◆ WHAT IS EXPECTED
Each line from the one containing "white-space: nowrap;" to the end of the entries below must be restated exactly, and no other line should appear.

[Before-and-after page screenshots]

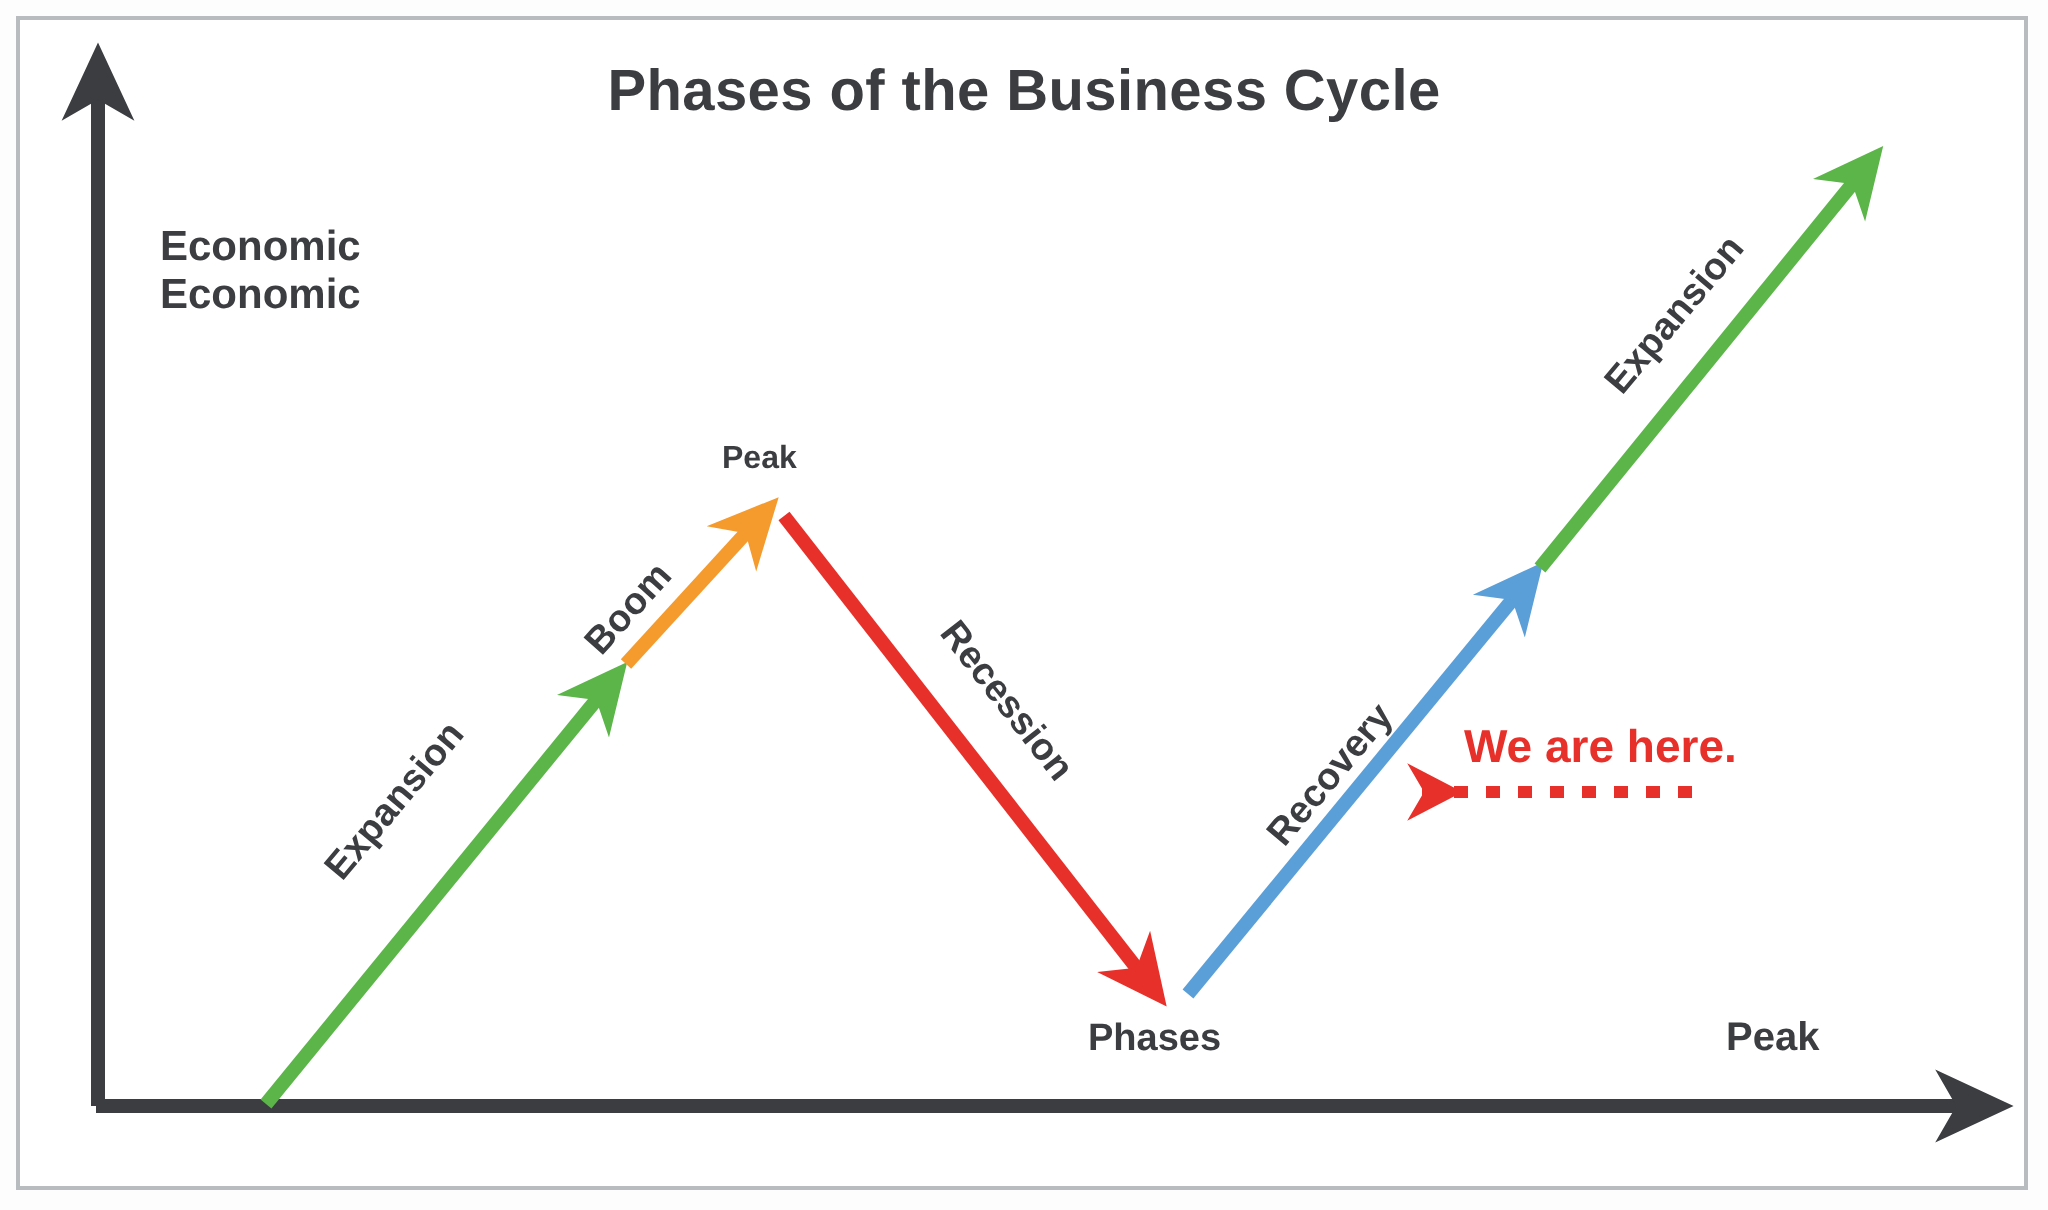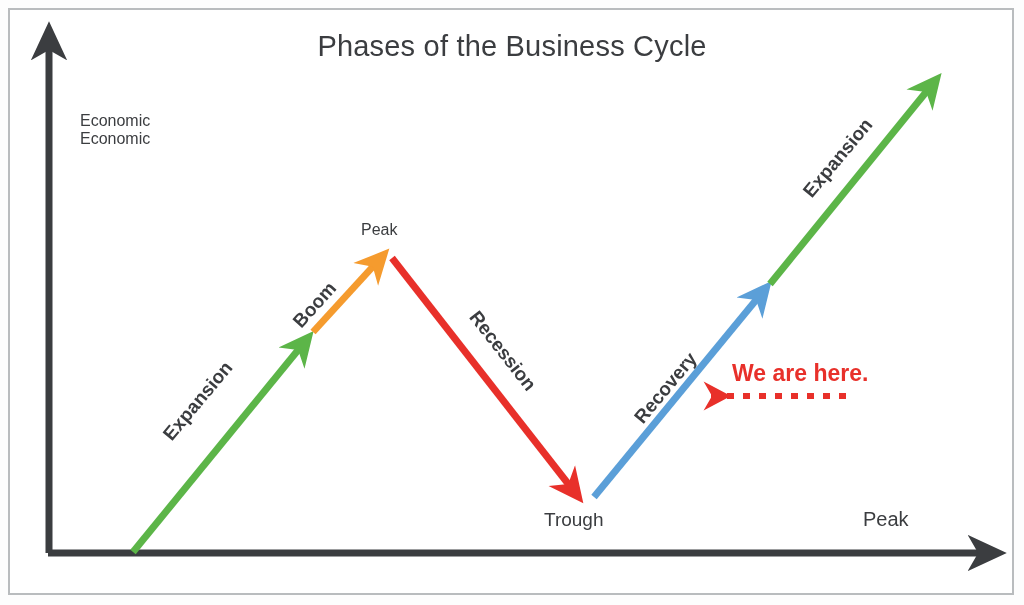--- a/index.html
+++ b/index.html
@@ -28,36 +28,36 @@
   #diagram-svg {
     position: absolute;
     left: 0;
     top: 0;
     width: 1024px;
     height: 605px;
   }
   .lbl {
     position: absolute;
     color: #3b3d40;
-    font-weight: normal;
+    font-weight: bold;
     white-space: nowrap;
     line-height: 1.15;
   }
   #chart-title {
     left: 0;
     top: 30px;
     width: 1024px;
     text-align: center;
     font-size: 29px;
     letter-spacing: 0.2px;
   }
   #y-axis-label {
     left: 80px;
     top: 112px;
-    font-size: 16px;
+    font-size: 21px;
   }
   #x-axis-label {
     left: 863px;
     top: 508px;
     font-size: 20px;
   }
   #peak-label {
     left: 361px;
     top: 221px;
     font-size: 16px;
@@ -159,21 +159,21 @@
 
   <div class="lbl" id="y-axis-label">
     <span>Economic</span><br>
     <span>Economic</span>
   </div>
 
   <div class="lbl" id="x-axis-label">Peak</div>
 
   <div class="lbl" id="peak-label">Peak</div>
 
-  <div class="lbl" id="trough-label">Trough</div>
+  <div class="lbl" id="trough-label">Phases</div>
 
   <div class="phase-label" id="label-expansion-1">Expansion</div>
 
   <div class="phase-label" id="label-boom">Boom</div>
 
   <div class="phase-label" id="label-recession">Recession</div>
 
   <div class="phase-label" id="label-recovery">Recovery</div>
 
   <div class="phase-label" id="label-expansion-2">Expansion</div>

◆ PROBLEM SOLUTION
     white-space: nowrap;
     line-height: 1.15;
   }
   #chart-title {
     left: 0;
     top: 30px;
     width: 1024px;
     text-align: center;
     font-size: 29px;
     letter-spacing: 0.2px;
   }
   #y-axis-label {
     left: 80px;
     top: 112px;
-    font-size: 16px;
+    font-size: 21px;
   }
   #x-axis-label {
     left: 863px;
     top: 508px;
     font-size: 20px;
   }
   #peak-label {
     left: 361px;
     top: 221px;
     font-size: 16px;
@@ -159,21 +159,21 @@
 
   <div class="lbl" id="y-axis-label">
     <span>Economic</span><br>
     <span>Economic</span>
   </div>
 
   <div class="lbl" id="x-axis-label">Peak</div>
 
   <div class="lbl" id="peak-label">Peak</div>
 
-  <div class="lbl" id="trough-label">Trough</div>
+  <div class="lbl" id="trough-label">Phases</div>
 
   <div class="phase-label" id="label-expansion-1">Expansion</div>
 
   <div class="phase-label" id="label-boom">Boom</div>
 
   <div class="phase-label" id="label-recession">Recession</div>
 
   <div class="phase-label" id="label-recovery">Recovery</div>
 
   <div class="phase-label" id="label-expansion-2">Expansion</div>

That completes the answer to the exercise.